Blind Faith
Sunday, July 27th, 2008 | Author: FactoBrunt
This weekend I went to Wales with Daisy on a mission to help Mother-in-Law find the route from her house to Bristol Airport. As it turned out, holiday traffic made the mission fail, but I spent a good amount of time enjoying the Sun and reading.
Now, I’m not a big reading and reading a book usually takes me weeks; nay months. However, I managed to shift my way right the way through Ben Elton’s Blind Faith in two days. It’s a book based in a future where global warming has caused much of the world to flood and, in the UK at least, the religious right wing have taken control and “The Temple” rules the citizen’s life. The internet and social networking have taken over and the lives of everyone is put online; live and continuously. This is considered good and any attempt to keep secrets is against the law and punishable by death.The book takes a look at how one man, Trafford, sees through the blind faith around him and begins to enter the subversive underworld of reason.

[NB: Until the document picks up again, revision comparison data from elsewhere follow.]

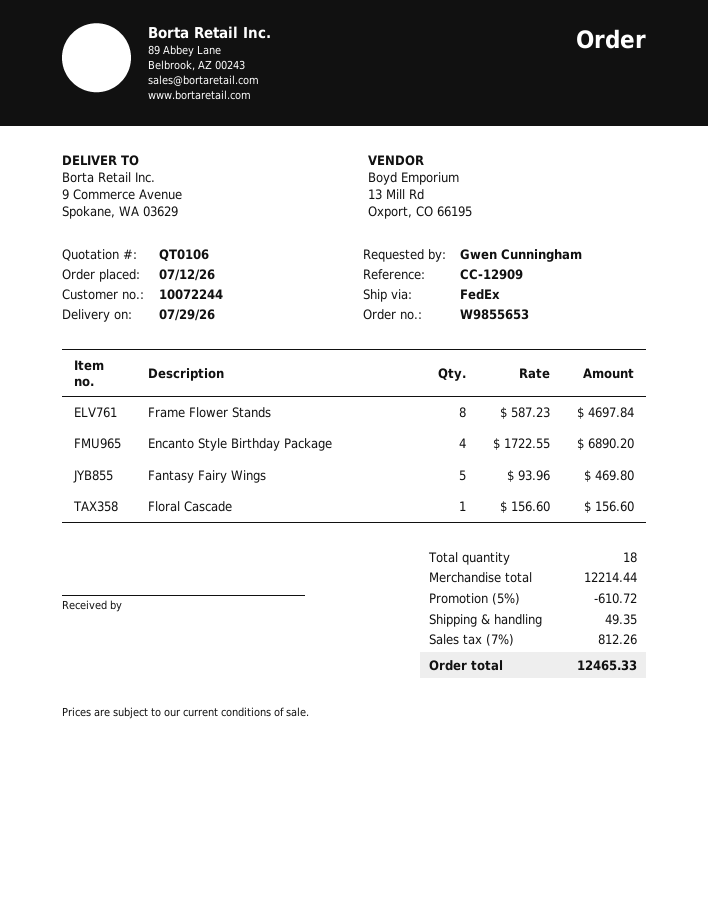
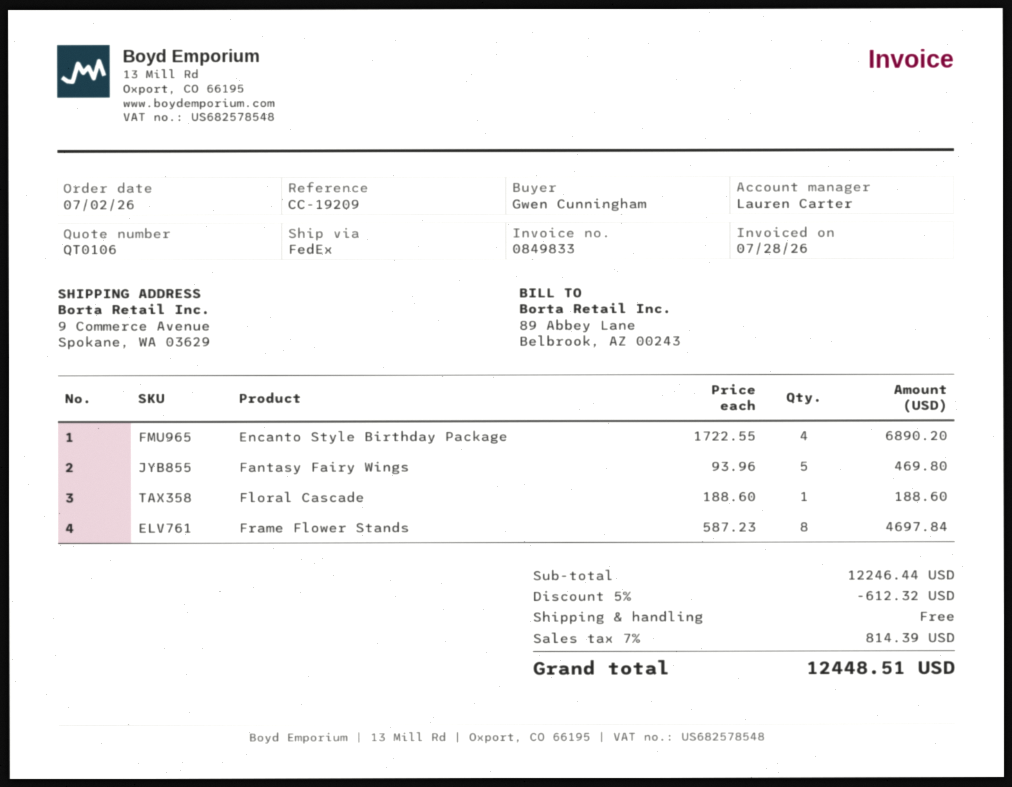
order date: 2026-07-12 -> 2026-07-02
reference: CC-12909 -> CC-19209
Floral Cascade: 1 x 156.60 = 156.60 -> 1 x 188.60 = 188.60
subtotal: 12214.44 -> 12246.44
discount: 5% = 610.72 -> 5% = 612.32
shipping: 49.35 -> 0.00
tax: 7% = 812.26 -> 7% = 814.39
total: 12465.33 -> 12448.51

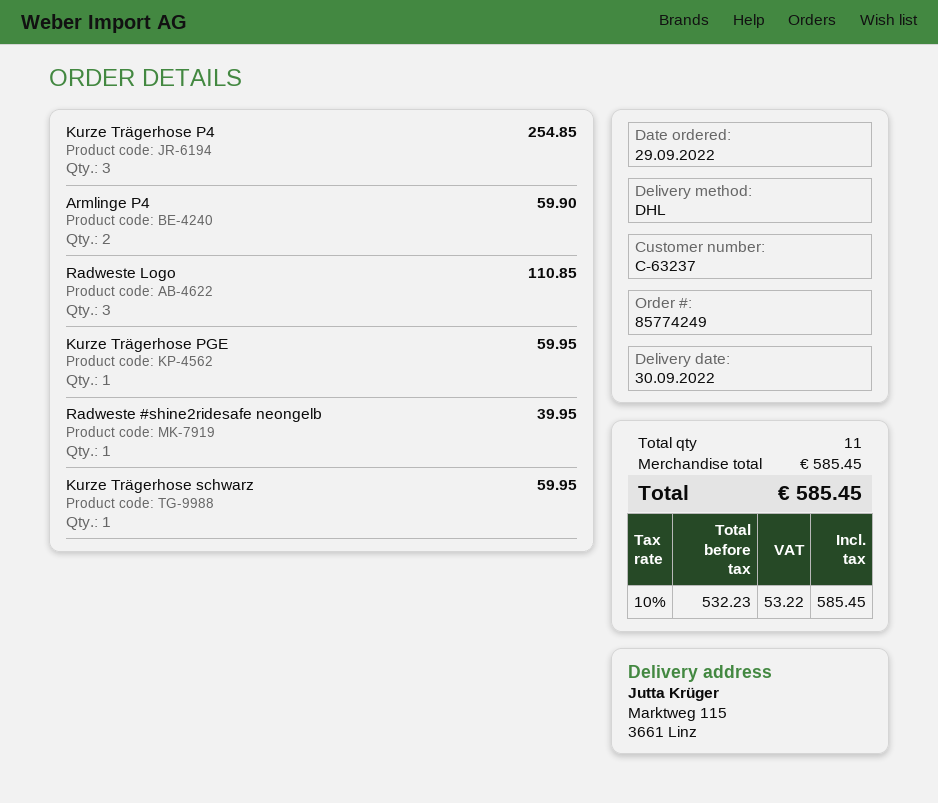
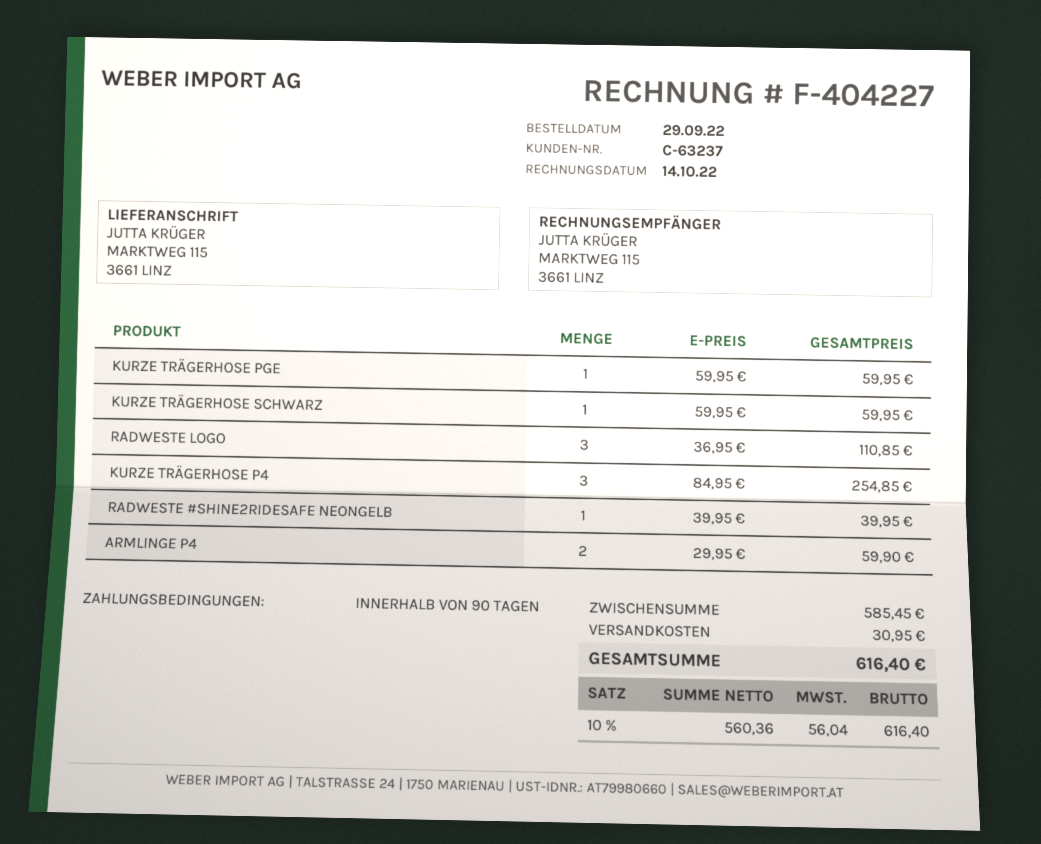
shipping: none -> 30.95
net: 532.23 -> 560.36
tax: 10% = 53.22 -> 10% = 56.04
total: 585.45 -> 616.40

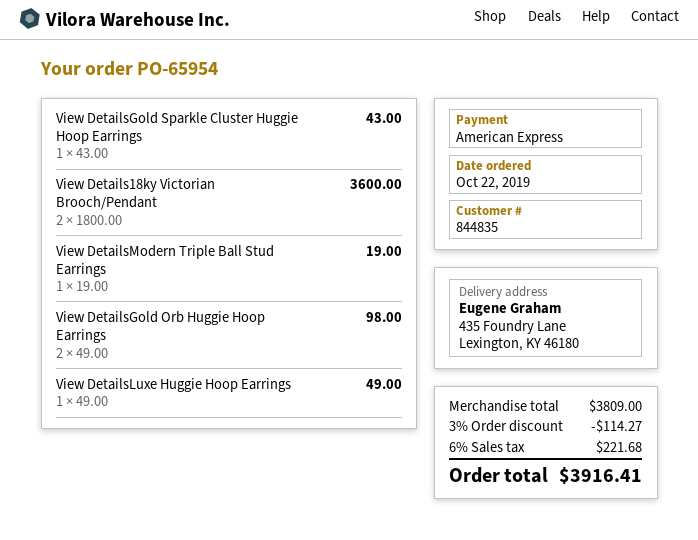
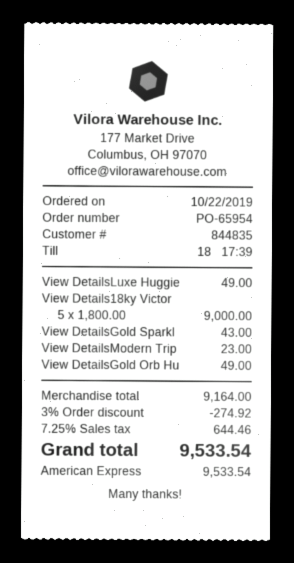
View Details18ky Victorian Brooch/Pendant: 2 x 1800.00 = 3600.00 -> 5 x 1800.00 = 9000.00
View DetailsModern Triple Ball Stud Earrings: 1 x 19.00 = 19.00 -> 1 x 23.00 = 23.00
View DetailsGold Orb Huggie Hoop Earrings: 2 x 49.00 = 98.00 -> 1 x 49.00 = 49.00
subtotal: 3809.00 -> 9164.00
discount: 3% = 114.27 -> 3% = 274.92
tax: 6% = 221.68 -> 7.25% = 644.46
total: 3916.41 -> 9533.54

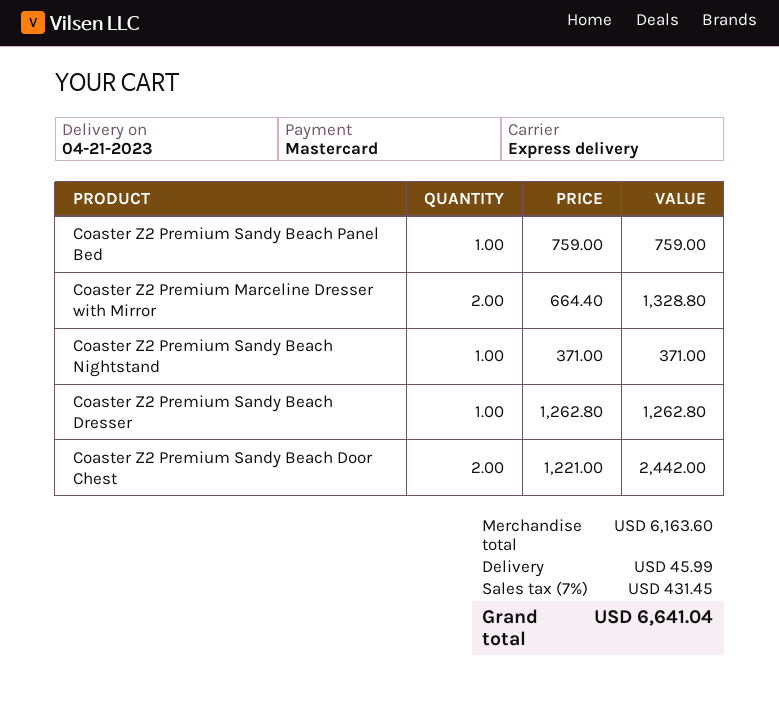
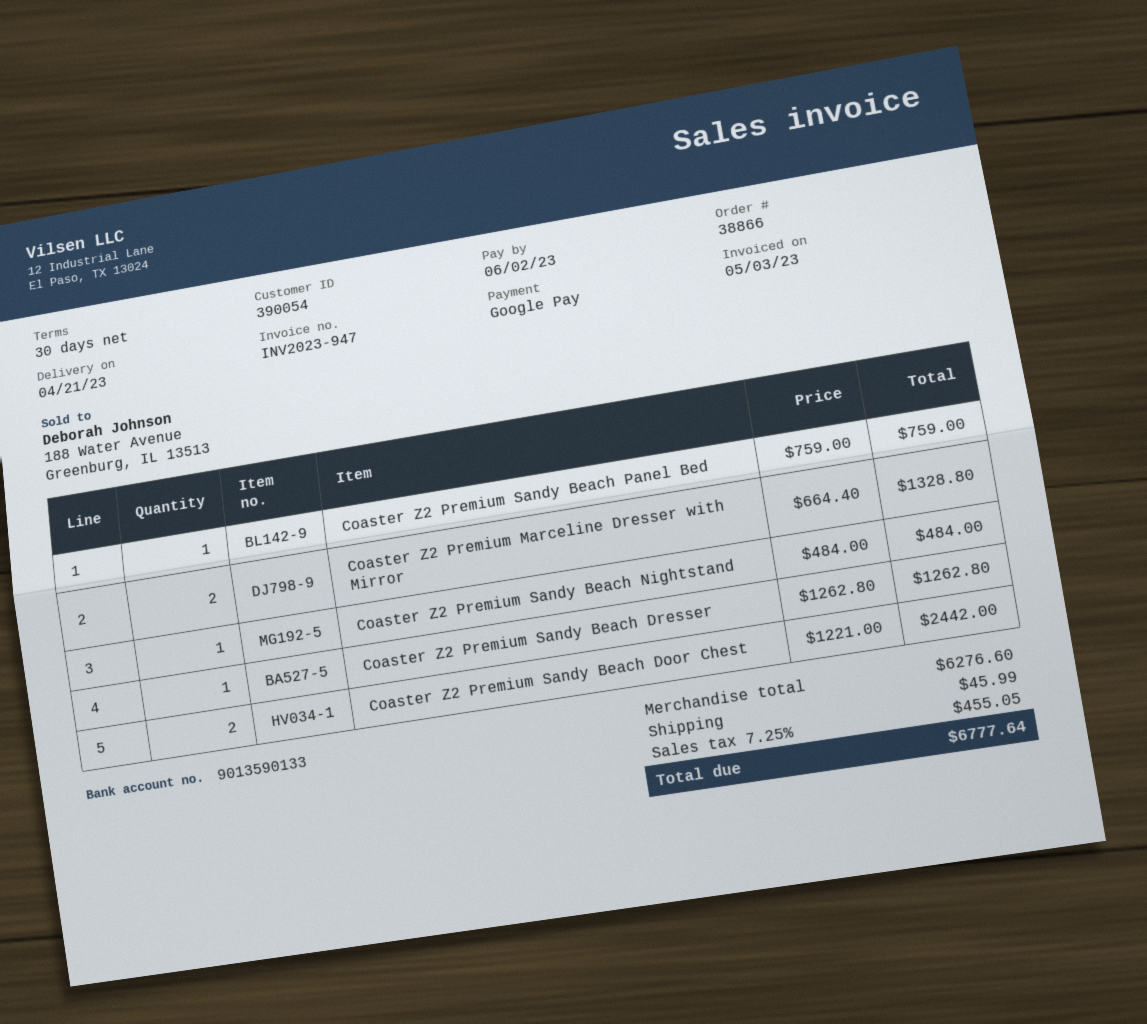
payment method: Mastercard -> Google Pay
Coaster Z2 Premium Sandy Beach Nightstand: 1 x 371.00 = 371.00 -> 1 x 484.00 = 484.00
subtotal: 6163.60 -> 6276.60
tax: 7% = 431.45 -> 7.25% = 455.05
total: 6641.04 -> 6777.64

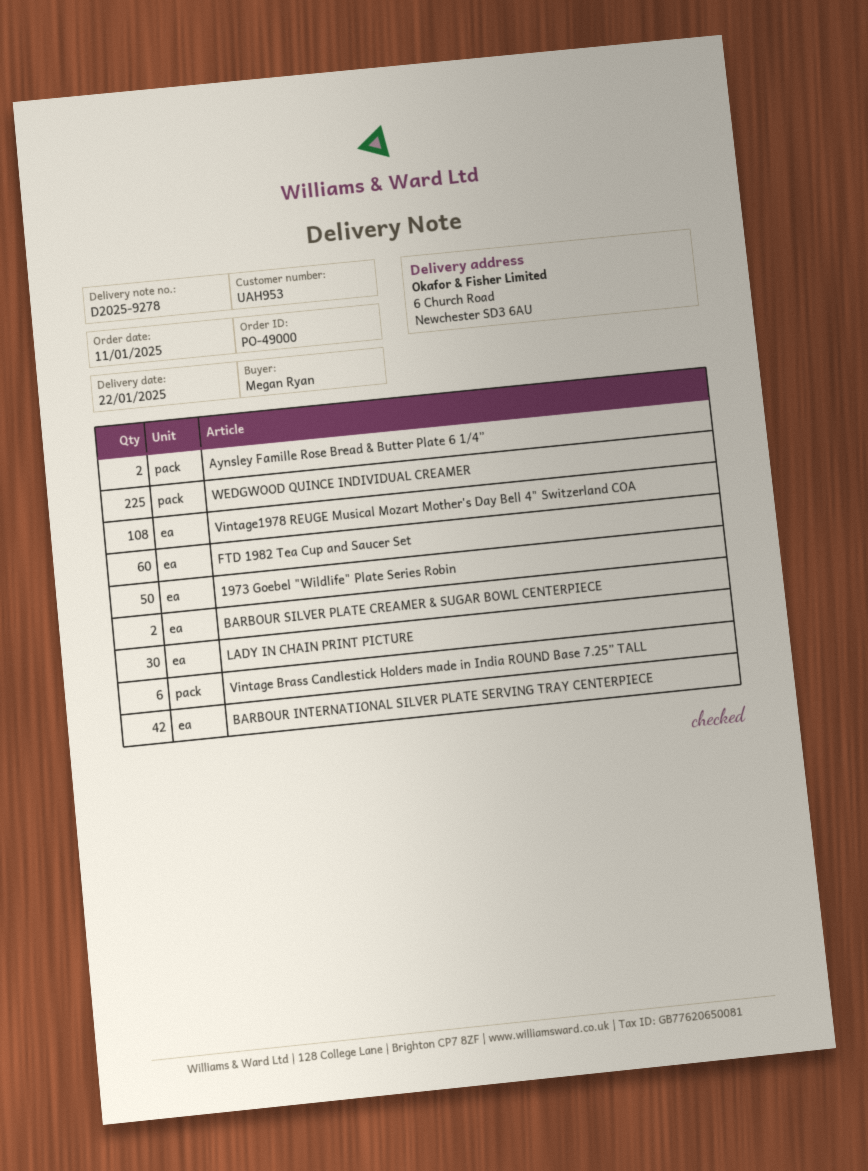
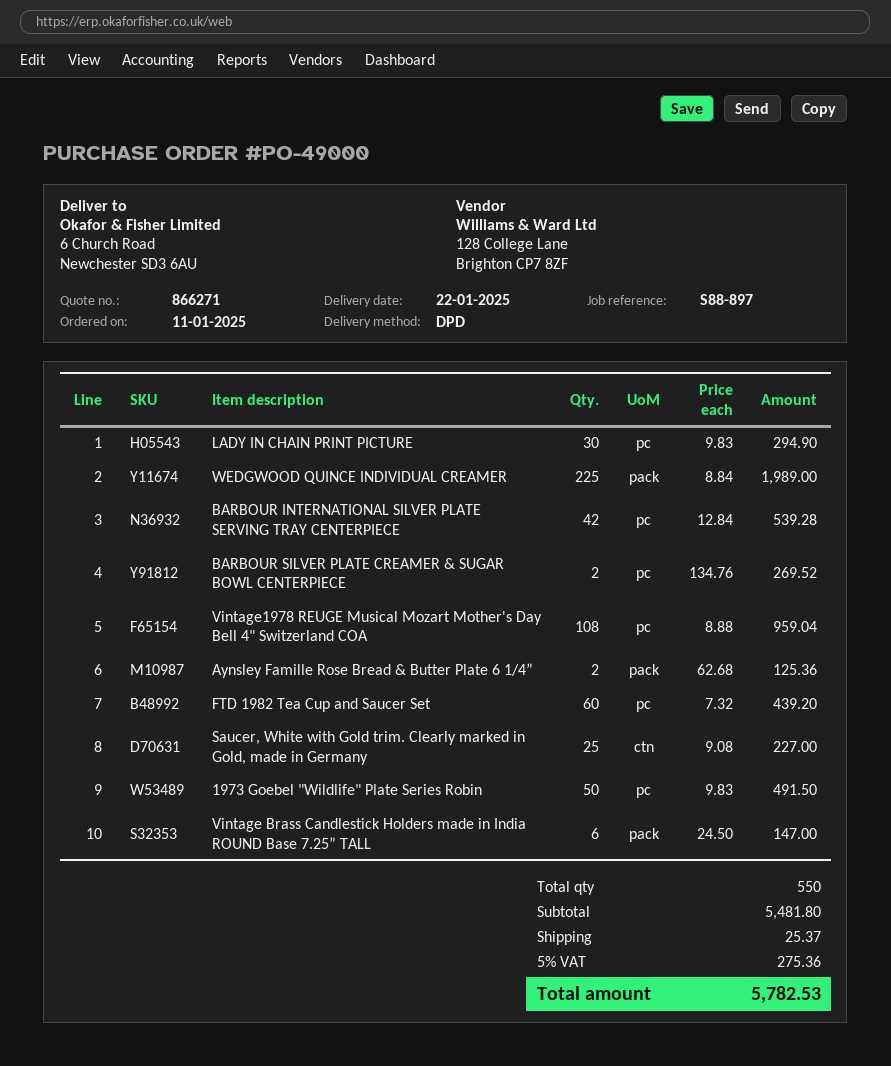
Saucer, White with Gold trim. Clearly marked in Gold, made in Germany: none -> 25

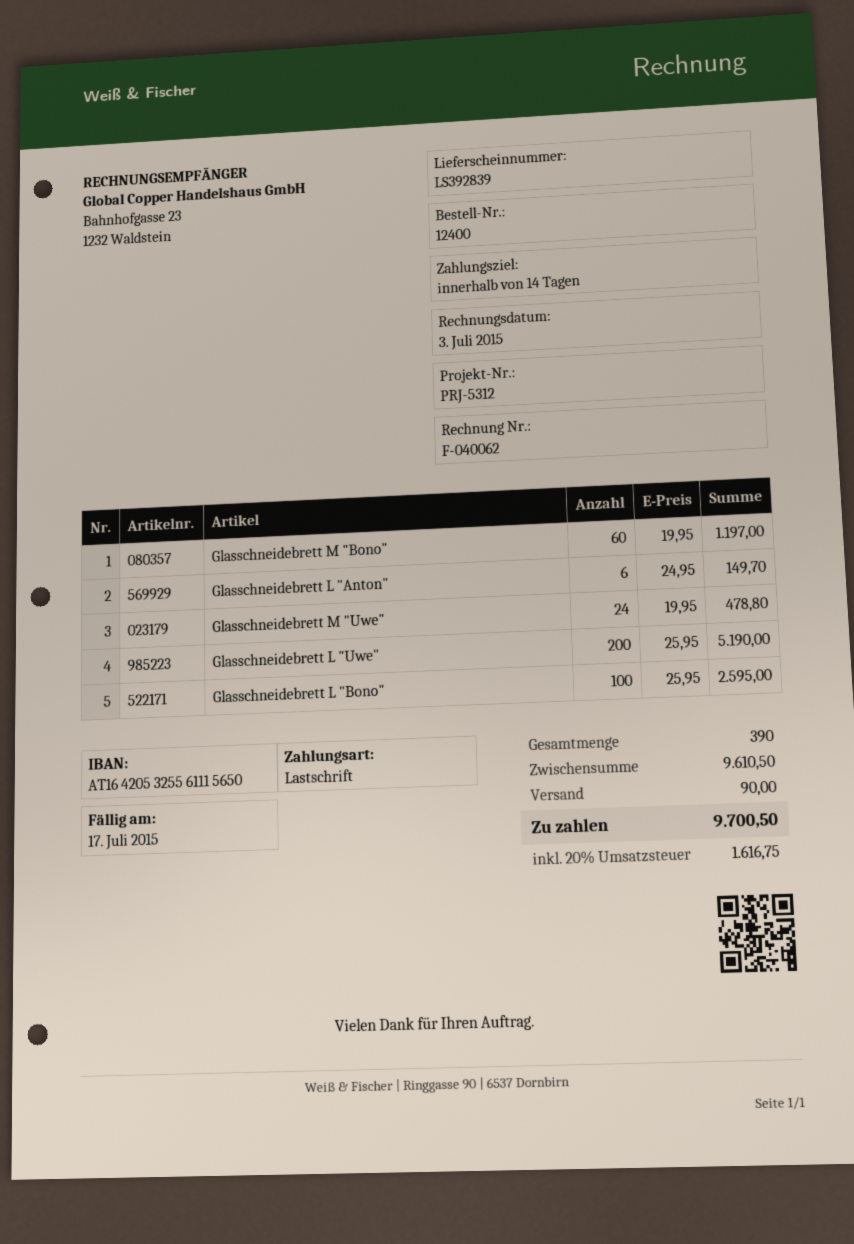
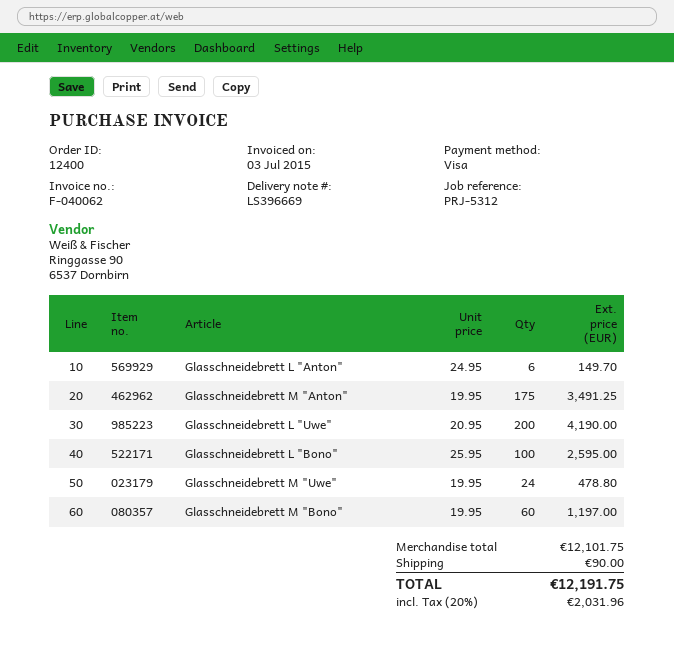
delivery note number: LS392839 -> LS396669
payment method: direct debit -> Visa
Glasschneidebrett L "Uwe": 200 x 25.95 = 5190.00 -> 200 x 20.95 = 4190.00
Glasschneidebrett M "Anton": none -> 175 x 19.95 = 3491.25
subtotal: 9610.50 -> 12101.75
tax: 20% = 1616.75 -> 20% = 2031.96
total: 9700.50 -> 12191.75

I have read reviews on Amazon that say the book is a rip-off of 1984. Much to my shame, I have not read 1984 so cannot really comment. However, even if the plot is a rip-off (although story plots in comparable fiction tend to realise in similar ways), I think the up-to-the-minute satire on the social networking sites of the day (‘I’m going to Tube you’, ‘Upload it to my FaceSpace’) make the book a humourous adventure. Of course, these also mean the book will date quickly. The book appeals to my atheism in that it clearly highlights what a bonkers world the world of religion is, even if this story is extrapolated to the extreme, it’s clear the characters running The Temple have an aura of truth about them.
Talking of the characters, I found most of them a little lacking in depth. Also, there were a few inconsistencies in the story and the narrative felt a little “thrown together”. That said, it was a good read and it kept me reading until the end, which I usually find pretty hard to do.
– 4/5 – Good book with some small flaws.